Selectman Dan Salvucci suggested an alphabetical listing of town departments for surveying could address that concern.
“Something as simple as how you order responses, or having one question appear below another question, might seem inconsequential, but actually, from a political psychology point of view, it can have major implications for how someone views a question,” Tarsi said. “Those are the things I’d be very much attuned to.”
She also offered the services of her fall public opinion class members to code paper surveys as part of their service learning requirement at Bridgewater State. Students could begin that coding process when they return to classes in September.

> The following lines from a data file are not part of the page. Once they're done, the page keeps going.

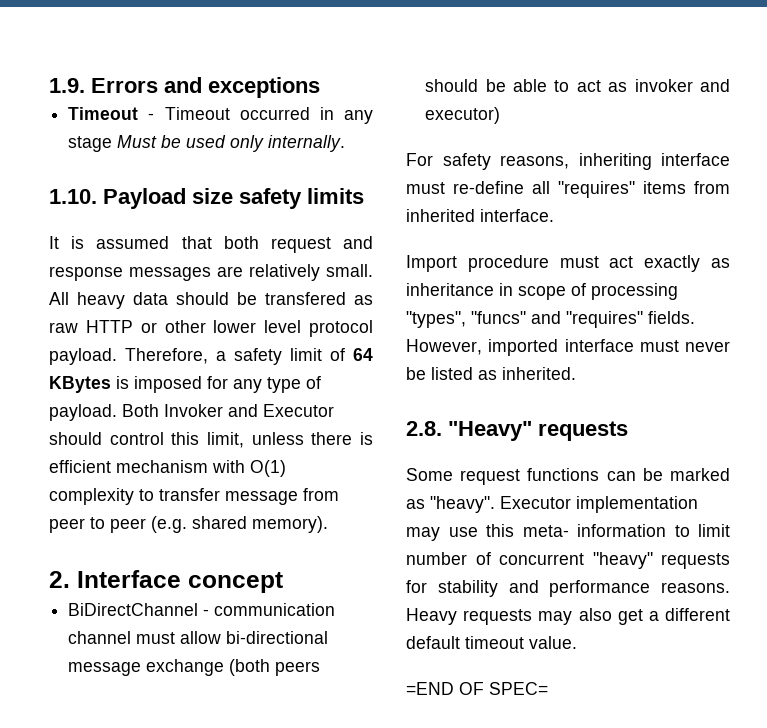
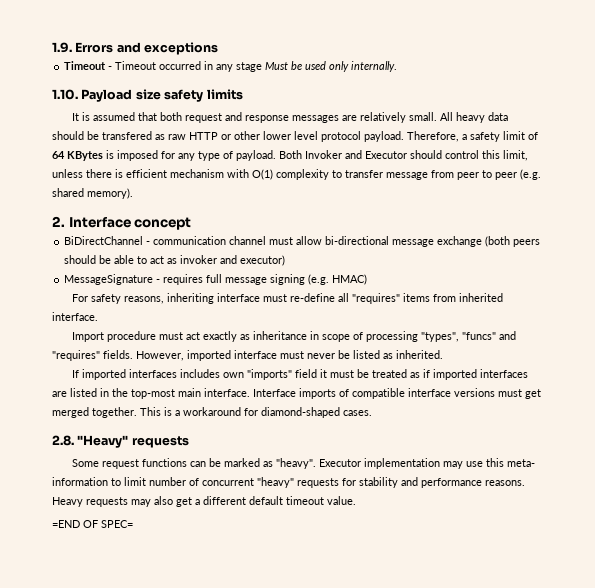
(501, 115) none -> [64,274,368,285] // MessageSignature - requires full message signing (e.g. HMAC)
(576, 373) none -> [72,369,529,380] [52,388,541,399] [52,407,372,418] // If imported interfaces includes own "imports" field it must be treated as if imported interfaces are listed in the top-most main interface. Interface imports of compatible interface versions must get merged together. This is a workaround for diamond-shaped cases.

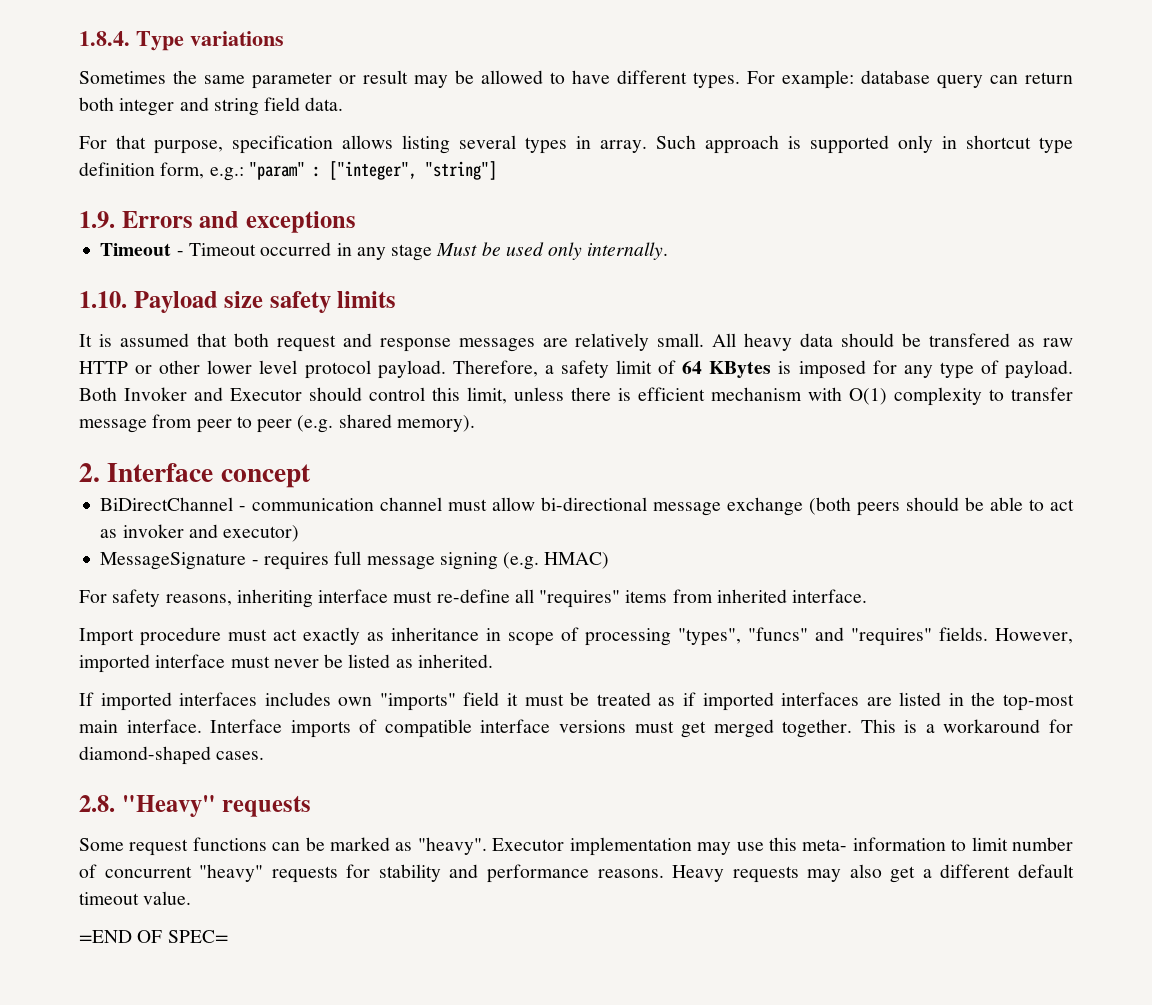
(52, 47) none -> [79,31,284,51] [79,70,1073,89] [79,97,344,116] [79,135,1073,154] [79,161,497,181] 1.8.4. Type variations // Sometimes the same parameter or result may be allowed to have different types. For example: database query can return both integer and string field data. // For that purpose, specification allows listing several types in array. Such approach is supported only in shortcut type definition form, e.g.: "param" : ["integer", "string"] //

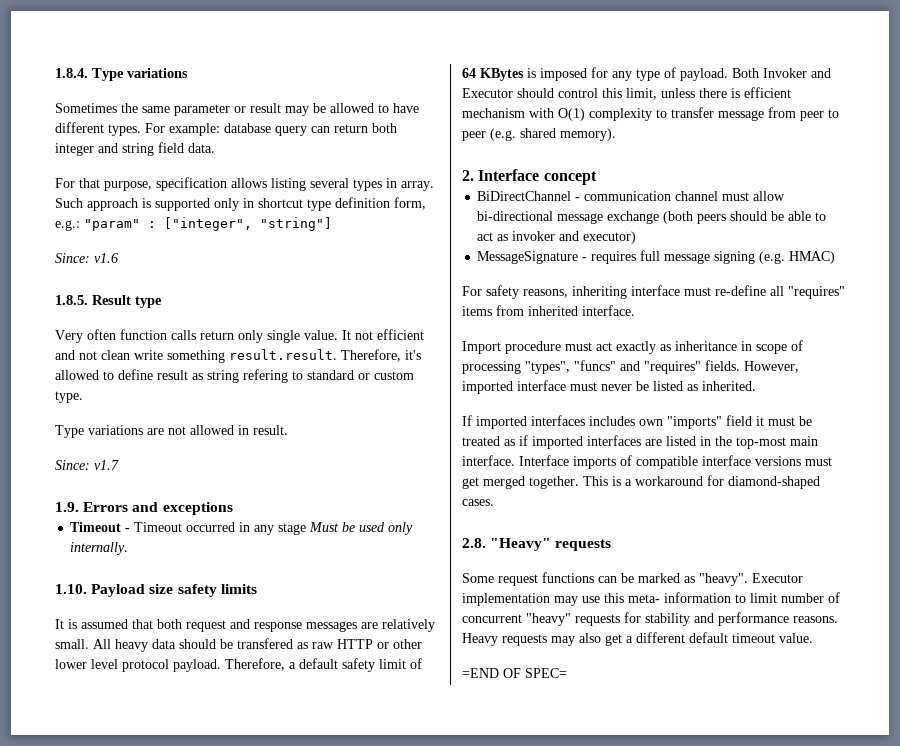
(497, 170) none -> [55,253,118,263] [55,295,162,308] [55,329,424,343] [55,349,421,363] [55,369,414,383] [55,391,83,403] [55,425,288,438] [55,460,119,470] // Since: v1.6 // 1.8.5. Result type // Very often function calls return only single value. It not efficient and not clean write something result.result. Therefore, it's allowed to define result as string refering to standard or custom type. // Type variations are not allowed in result. // Since: v1.7
(554, 369) none -> [299,658,338,669] default

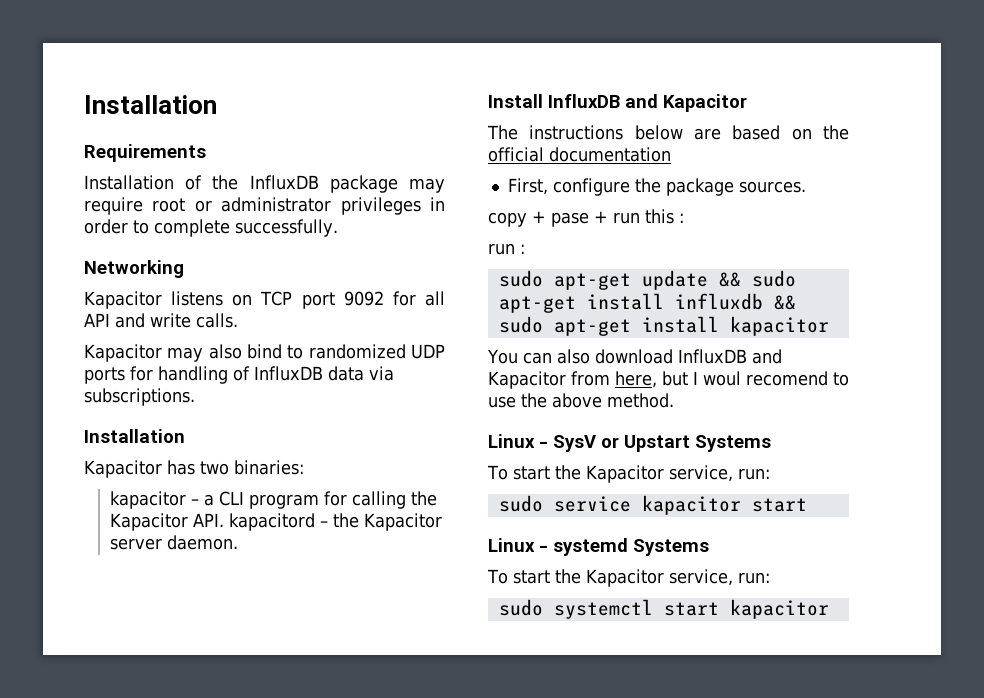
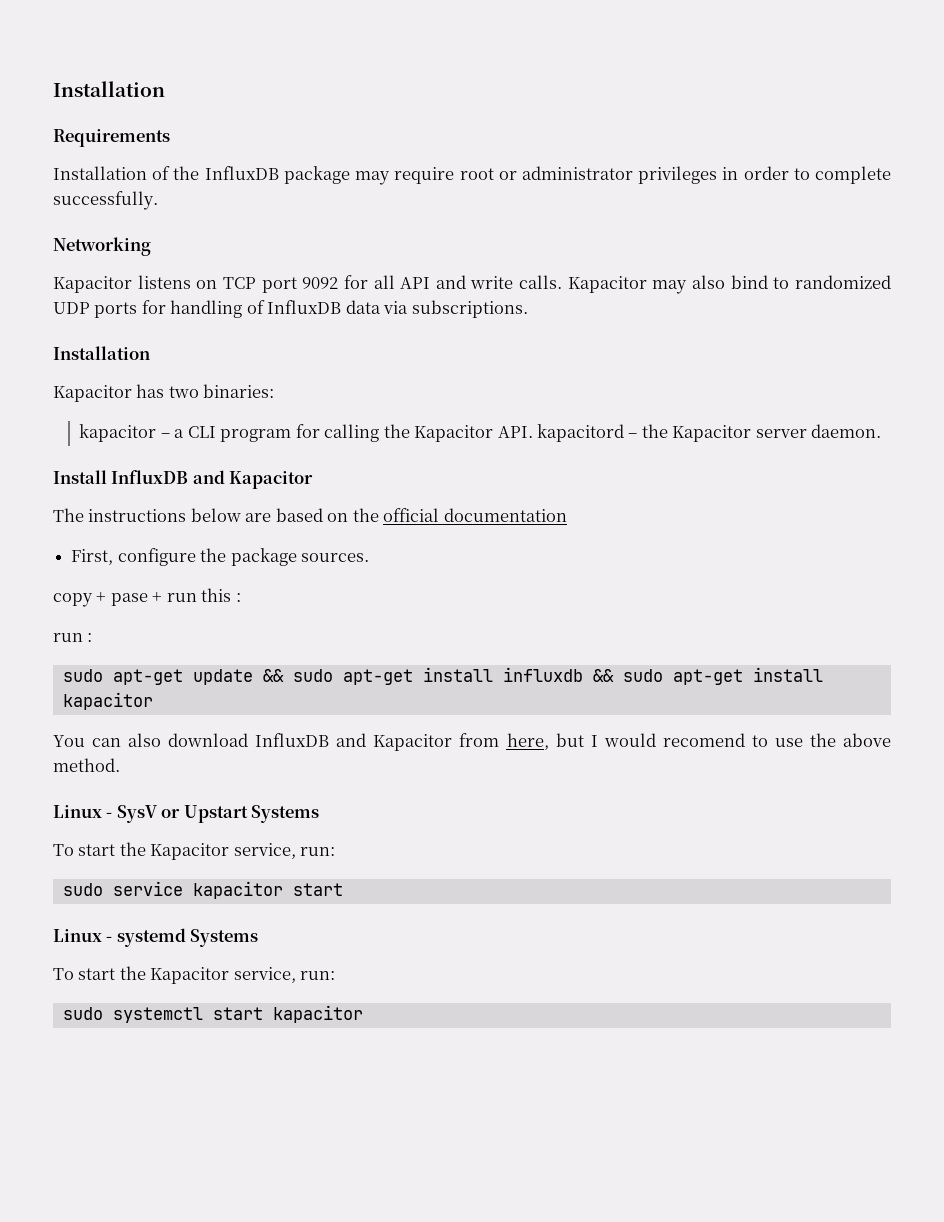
(238, 320) // -> (563, 282) none
[703,371,741,386] woul -> [603,733,656,747] would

As an academic surveyor, Tarsi said she would have to submit it to an institutional review board to ensure it does not unethically harm participants, which takes about two weeks.
Lynam asked if it was a good idea to distribute paper surveys through town departments as a way to ensure the interests of all stakeholders were represented. Tarsi said direct mail is the most efficient method for distributing paper surveys, but encouraged departments to advertise the importance of completing the survey on any of their social media platforms.
Reminder postcards also help spur people to return completed surveys, Tarsi said.
Travel policy
In other business, the board gave a first reading to proposed changes to the town’s travel and expense policy to permit town departments an opportunity to provide feedback.
Police Chief Scott Benton asked if department heads could ask questions as he had not seen the proposal.
“We sit down and talk with the union,” Benton said. “I don’t know why there wouldn’t be a conversation with the people that are going to be affected.”
Lynam said the biggest change involves “identifying reasonable limits” to expenses charged for travel on town business based on market fluctuations in geographic areas.
Kowalski asked that the proposal be distributed for review and the board could then act on it at the next meeting, slated for 7 p.m., Tuesday, July 10.
“We need to put in some policies to control our spending, plain and simple,” Salvucci said, particularly in view of the fact that residents are being surveyed about budget priorities.
Kain also asked if other policies with a potential budget impact were being reviewed.
“You’re going to see policies coming [before the board] with some regularity,” Kowalski said. “We have a personnel policy book that we pretty much finished awhile ago — until we started adding things to it and we’re polishing it now.”